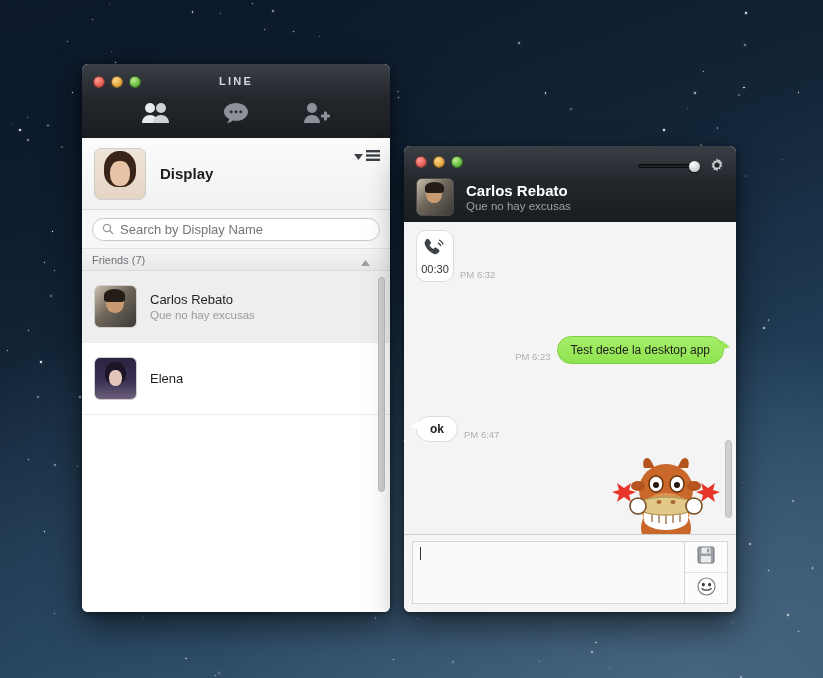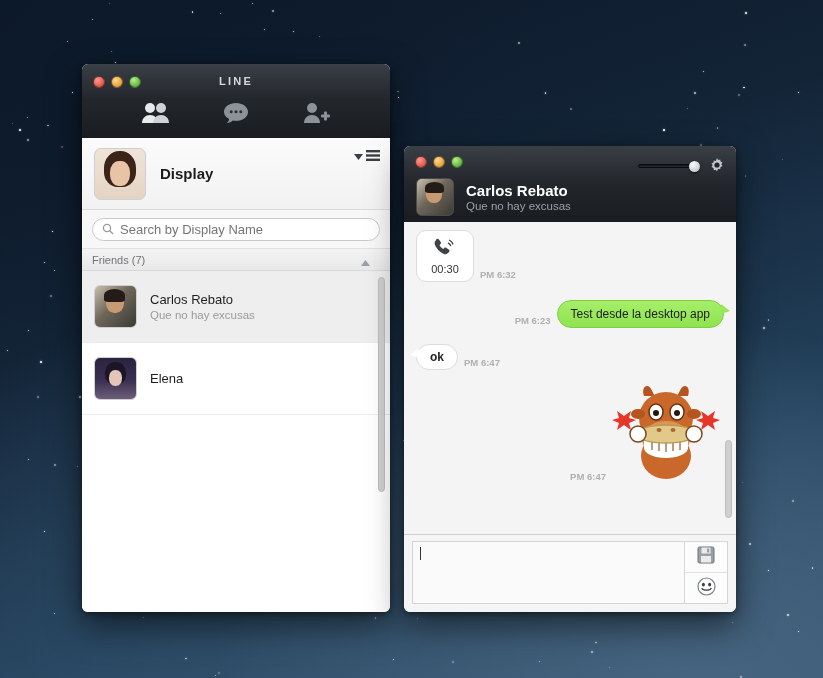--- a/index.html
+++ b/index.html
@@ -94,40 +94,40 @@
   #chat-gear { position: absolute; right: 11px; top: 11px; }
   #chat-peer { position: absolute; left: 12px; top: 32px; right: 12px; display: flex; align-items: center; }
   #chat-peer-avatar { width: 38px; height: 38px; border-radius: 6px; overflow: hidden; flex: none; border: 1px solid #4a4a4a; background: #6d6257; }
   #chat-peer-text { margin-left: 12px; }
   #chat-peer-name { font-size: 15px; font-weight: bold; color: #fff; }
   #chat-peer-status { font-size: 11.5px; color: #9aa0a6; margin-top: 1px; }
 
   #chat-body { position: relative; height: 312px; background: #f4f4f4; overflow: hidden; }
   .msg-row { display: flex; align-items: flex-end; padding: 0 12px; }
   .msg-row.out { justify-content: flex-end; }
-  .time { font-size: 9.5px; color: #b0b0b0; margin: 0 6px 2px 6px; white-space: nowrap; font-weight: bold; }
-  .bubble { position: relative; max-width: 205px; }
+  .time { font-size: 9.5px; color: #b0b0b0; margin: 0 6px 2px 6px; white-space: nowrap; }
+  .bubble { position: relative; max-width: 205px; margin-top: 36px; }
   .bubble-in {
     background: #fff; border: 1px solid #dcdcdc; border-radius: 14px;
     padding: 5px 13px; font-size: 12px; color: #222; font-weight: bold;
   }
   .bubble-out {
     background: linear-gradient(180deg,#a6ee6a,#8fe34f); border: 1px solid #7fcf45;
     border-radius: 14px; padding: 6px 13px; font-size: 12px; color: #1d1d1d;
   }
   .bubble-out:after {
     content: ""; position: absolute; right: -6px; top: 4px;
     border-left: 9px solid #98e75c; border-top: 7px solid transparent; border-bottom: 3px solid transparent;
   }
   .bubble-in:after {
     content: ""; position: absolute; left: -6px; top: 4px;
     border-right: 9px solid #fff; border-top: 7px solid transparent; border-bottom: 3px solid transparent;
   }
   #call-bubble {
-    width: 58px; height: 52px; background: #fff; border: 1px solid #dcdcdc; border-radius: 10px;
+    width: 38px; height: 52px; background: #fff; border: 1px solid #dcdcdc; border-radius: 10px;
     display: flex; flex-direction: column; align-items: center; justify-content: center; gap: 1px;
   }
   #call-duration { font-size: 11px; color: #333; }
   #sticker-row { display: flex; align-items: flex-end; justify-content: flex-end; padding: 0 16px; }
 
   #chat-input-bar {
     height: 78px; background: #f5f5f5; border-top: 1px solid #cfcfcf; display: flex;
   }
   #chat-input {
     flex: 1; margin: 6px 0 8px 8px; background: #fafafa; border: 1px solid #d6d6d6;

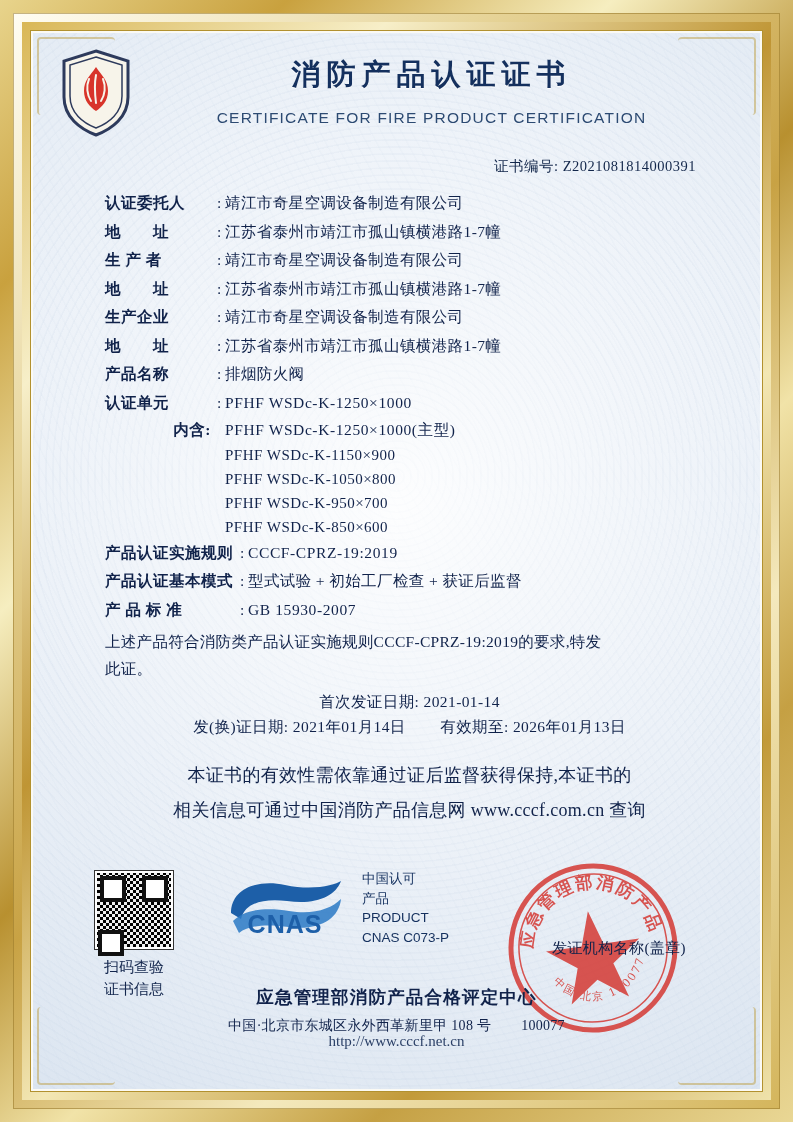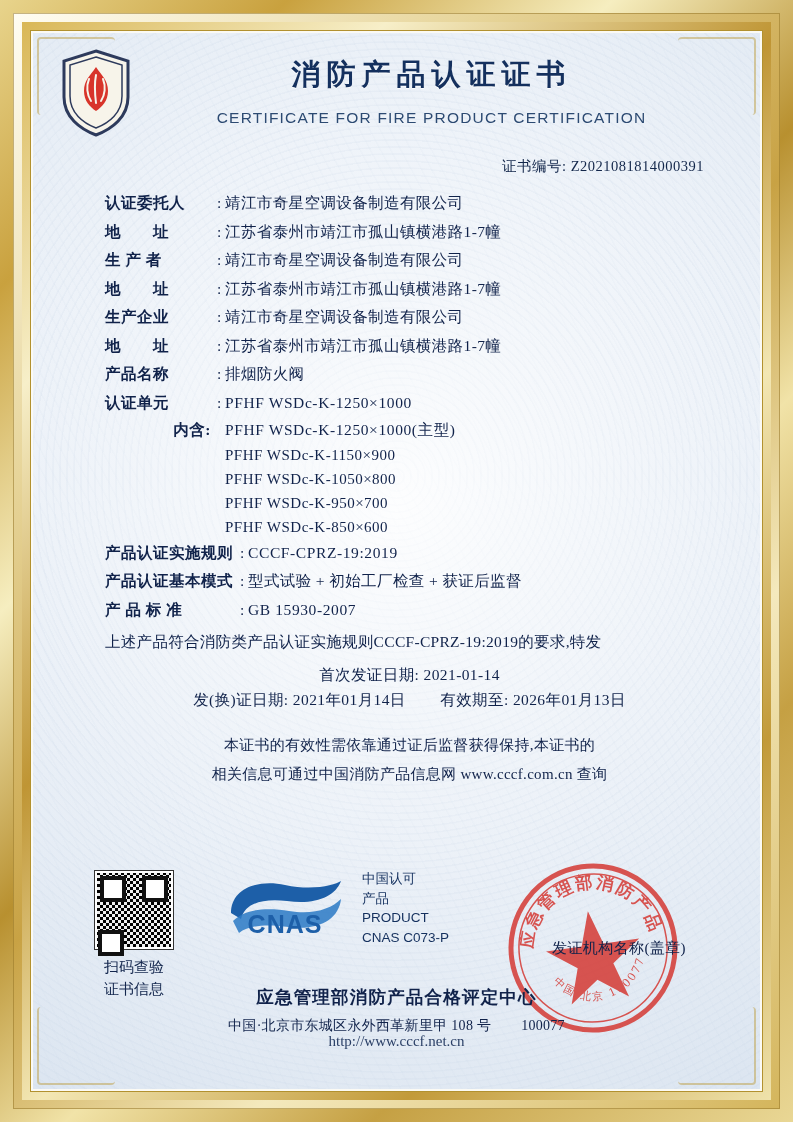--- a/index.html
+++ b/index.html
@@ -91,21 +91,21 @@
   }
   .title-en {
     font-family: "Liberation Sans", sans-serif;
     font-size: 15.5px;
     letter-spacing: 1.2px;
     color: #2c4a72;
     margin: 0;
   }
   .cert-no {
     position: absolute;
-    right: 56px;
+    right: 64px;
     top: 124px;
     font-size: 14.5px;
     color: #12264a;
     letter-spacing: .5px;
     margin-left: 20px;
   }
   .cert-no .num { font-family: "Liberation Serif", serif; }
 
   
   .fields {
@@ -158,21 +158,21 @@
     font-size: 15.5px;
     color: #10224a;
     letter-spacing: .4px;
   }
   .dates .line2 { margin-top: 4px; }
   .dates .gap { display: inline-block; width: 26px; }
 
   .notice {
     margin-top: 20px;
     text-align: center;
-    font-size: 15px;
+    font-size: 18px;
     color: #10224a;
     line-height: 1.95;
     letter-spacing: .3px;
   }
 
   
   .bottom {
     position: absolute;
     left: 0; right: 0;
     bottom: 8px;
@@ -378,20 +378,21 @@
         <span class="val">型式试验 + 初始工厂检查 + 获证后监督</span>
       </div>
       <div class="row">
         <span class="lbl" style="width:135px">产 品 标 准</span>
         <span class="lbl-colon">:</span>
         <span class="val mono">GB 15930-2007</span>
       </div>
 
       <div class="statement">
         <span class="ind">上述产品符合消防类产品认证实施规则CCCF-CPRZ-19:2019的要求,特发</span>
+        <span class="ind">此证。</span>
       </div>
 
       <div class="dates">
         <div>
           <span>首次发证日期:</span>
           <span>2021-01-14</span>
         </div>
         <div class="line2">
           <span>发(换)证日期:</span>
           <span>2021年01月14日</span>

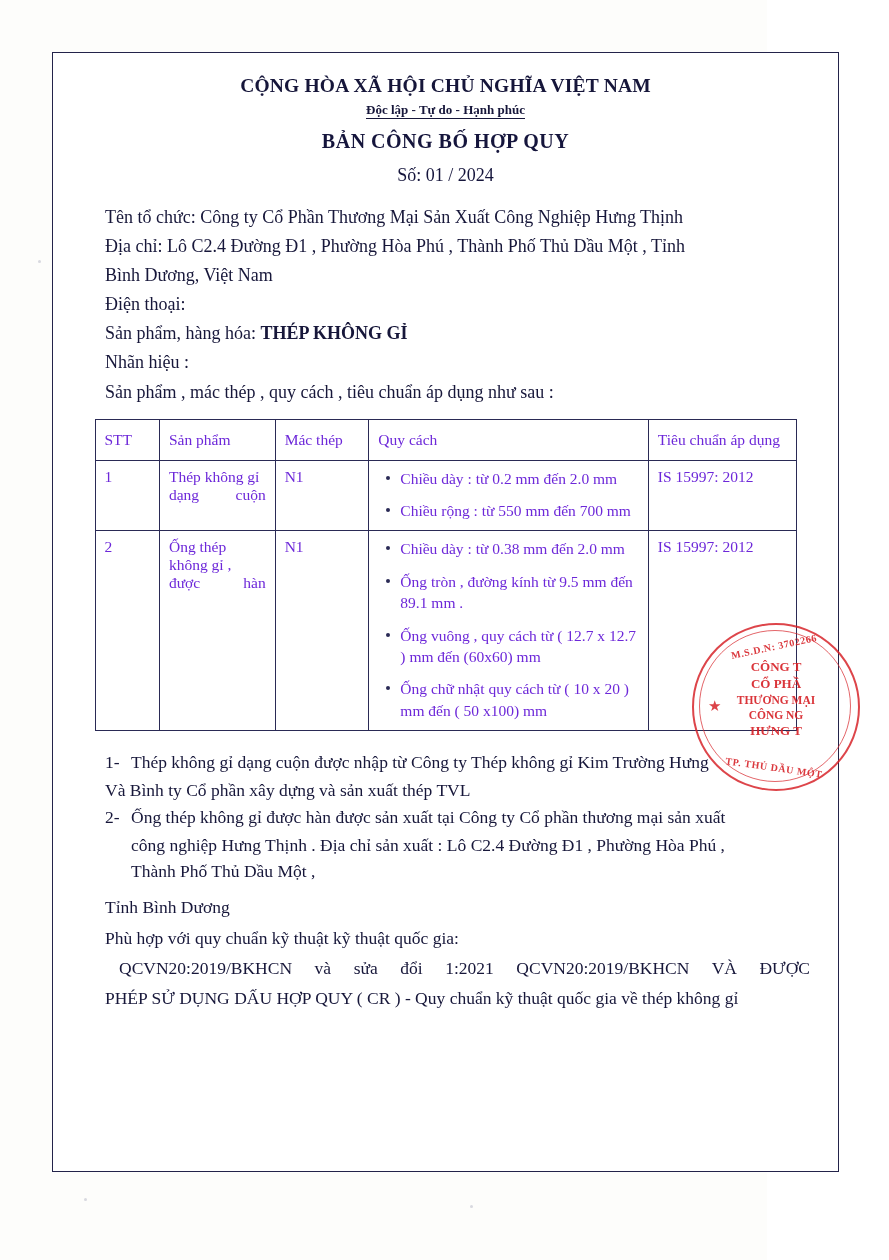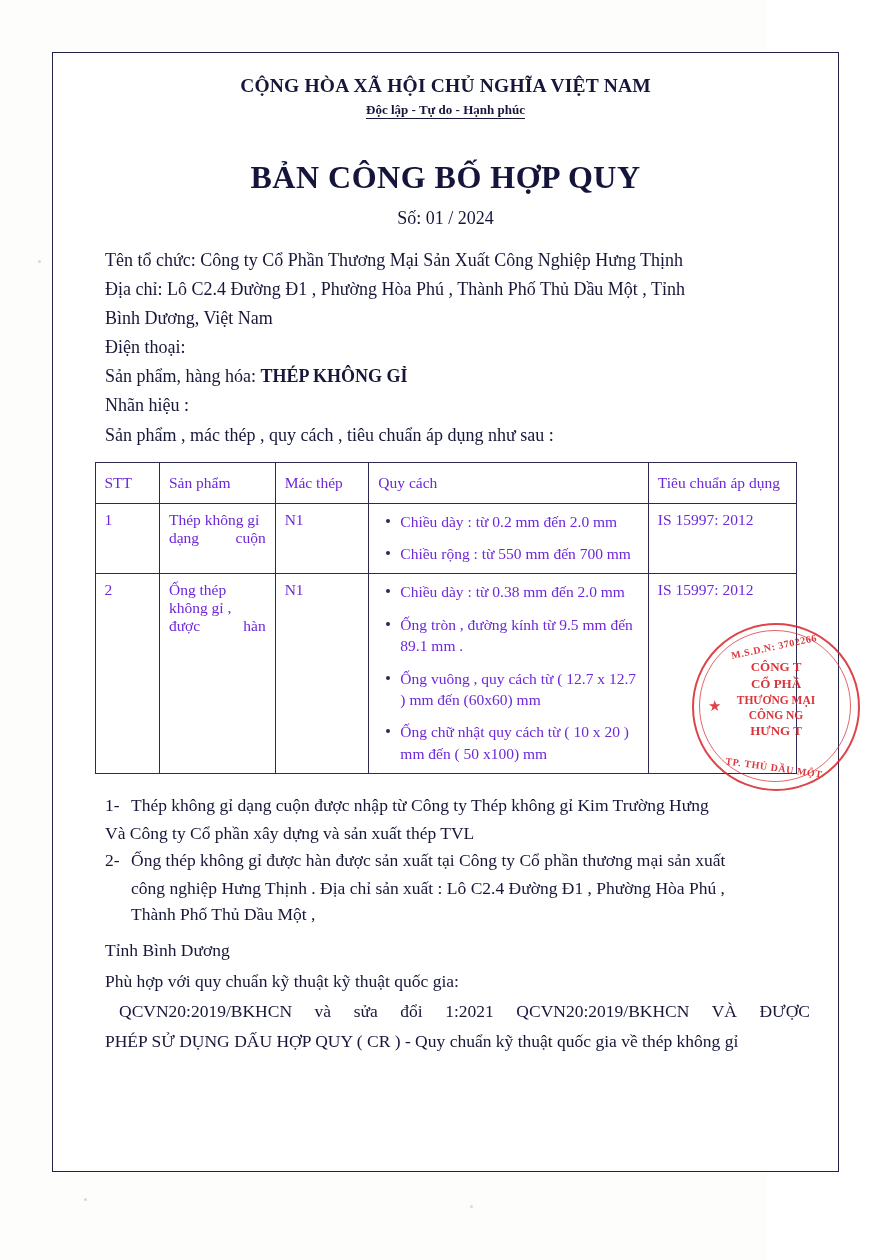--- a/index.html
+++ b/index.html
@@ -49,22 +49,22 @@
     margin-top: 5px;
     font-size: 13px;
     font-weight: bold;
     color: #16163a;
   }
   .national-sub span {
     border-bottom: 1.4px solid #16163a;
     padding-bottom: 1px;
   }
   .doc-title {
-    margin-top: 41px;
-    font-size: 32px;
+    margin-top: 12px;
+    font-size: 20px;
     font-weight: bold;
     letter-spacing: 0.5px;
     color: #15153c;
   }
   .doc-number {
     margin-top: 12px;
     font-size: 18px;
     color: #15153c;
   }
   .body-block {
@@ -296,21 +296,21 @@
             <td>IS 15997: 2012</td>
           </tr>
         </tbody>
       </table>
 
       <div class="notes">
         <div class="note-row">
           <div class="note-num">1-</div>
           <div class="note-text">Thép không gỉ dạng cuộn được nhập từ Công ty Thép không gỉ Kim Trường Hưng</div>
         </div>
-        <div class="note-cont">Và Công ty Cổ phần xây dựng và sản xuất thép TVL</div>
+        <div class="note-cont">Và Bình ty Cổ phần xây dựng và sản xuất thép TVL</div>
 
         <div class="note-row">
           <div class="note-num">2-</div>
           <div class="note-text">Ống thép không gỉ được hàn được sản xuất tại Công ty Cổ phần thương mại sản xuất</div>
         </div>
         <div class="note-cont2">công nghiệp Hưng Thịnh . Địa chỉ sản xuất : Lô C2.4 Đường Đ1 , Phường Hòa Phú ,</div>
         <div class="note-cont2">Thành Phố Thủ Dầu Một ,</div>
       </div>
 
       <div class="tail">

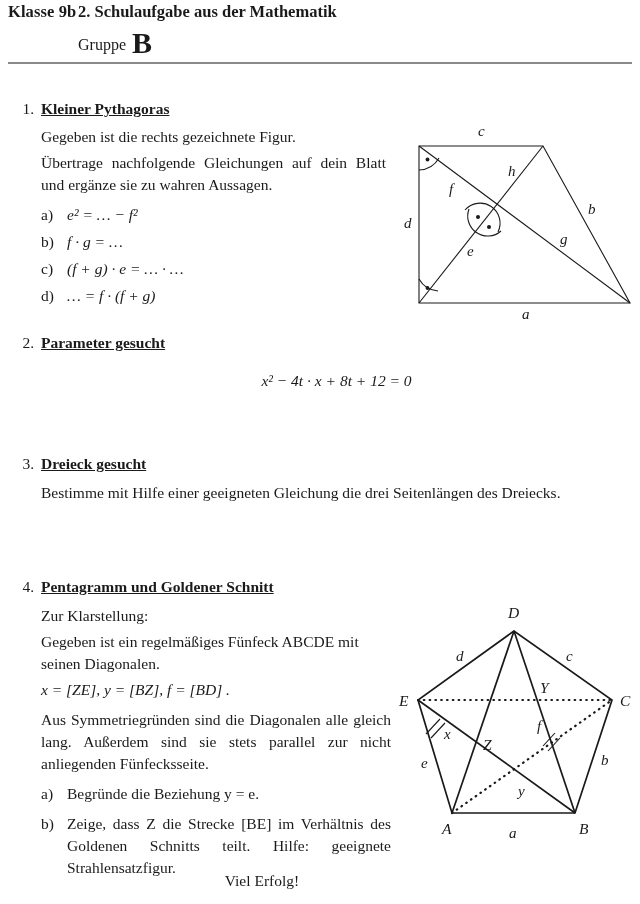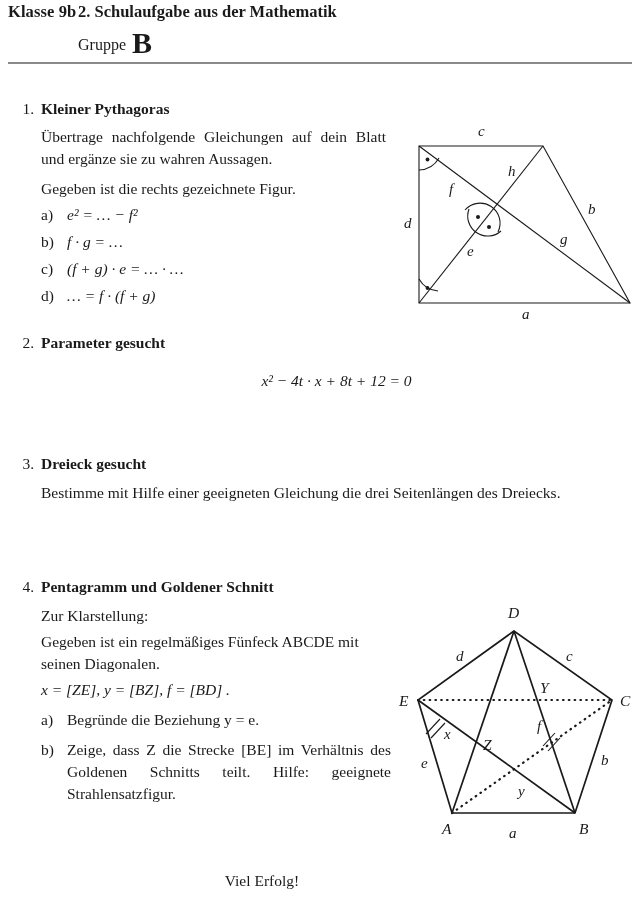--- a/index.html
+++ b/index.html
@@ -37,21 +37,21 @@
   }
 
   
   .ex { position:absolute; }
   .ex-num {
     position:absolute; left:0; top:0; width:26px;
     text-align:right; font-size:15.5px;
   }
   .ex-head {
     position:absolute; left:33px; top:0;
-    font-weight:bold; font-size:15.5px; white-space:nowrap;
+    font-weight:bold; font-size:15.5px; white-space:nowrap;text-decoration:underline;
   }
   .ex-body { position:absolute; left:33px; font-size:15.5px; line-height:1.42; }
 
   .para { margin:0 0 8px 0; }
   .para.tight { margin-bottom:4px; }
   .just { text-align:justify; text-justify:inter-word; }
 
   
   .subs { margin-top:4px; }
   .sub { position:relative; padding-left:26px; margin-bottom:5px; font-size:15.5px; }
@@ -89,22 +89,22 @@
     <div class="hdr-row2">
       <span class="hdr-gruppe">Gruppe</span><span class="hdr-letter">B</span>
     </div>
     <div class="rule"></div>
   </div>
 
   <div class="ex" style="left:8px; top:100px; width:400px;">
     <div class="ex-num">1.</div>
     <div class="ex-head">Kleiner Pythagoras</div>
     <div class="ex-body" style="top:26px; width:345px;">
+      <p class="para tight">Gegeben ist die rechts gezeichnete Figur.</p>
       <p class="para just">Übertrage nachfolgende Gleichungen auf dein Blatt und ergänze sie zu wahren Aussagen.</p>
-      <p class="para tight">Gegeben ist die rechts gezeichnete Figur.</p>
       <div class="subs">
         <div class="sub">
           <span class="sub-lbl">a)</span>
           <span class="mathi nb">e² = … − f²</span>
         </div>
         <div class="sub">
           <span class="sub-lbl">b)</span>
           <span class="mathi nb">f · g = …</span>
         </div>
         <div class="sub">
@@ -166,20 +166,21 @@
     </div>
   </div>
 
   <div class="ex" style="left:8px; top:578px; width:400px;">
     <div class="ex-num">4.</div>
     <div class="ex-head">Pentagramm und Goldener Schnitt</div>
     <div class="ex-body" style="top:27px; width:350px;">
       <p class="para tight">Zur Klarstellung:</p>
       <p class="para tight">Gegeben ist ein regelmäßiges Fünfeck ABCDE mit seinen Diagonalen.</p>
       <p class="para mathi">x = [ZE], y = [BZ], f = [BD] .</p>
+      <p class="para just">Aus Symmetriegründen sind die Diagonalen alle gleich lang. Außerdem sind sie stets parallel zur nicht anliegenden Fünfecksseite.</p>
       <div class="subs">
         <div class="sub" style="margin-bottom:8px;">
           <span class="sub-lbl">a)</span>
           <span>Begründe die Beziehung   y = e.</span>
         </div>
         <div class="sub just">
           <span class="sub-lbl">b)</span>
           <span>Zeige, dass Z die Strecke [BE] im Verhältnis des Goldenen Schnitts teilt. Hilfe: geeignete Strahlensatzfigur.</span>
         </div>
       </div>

▶ [WHAT YOU HAVE TO DO]:
In the records above, find each line that holds the word "mathi"; copy all such lines.

▶ [ANSWER]:
           <span class="mathi nb">e² = … − f²</span>
           <span class="mathi nb">f · g = …</span>
       <p class="para mathi">x = [ZE], y = [BZ], f = [BD] .</p>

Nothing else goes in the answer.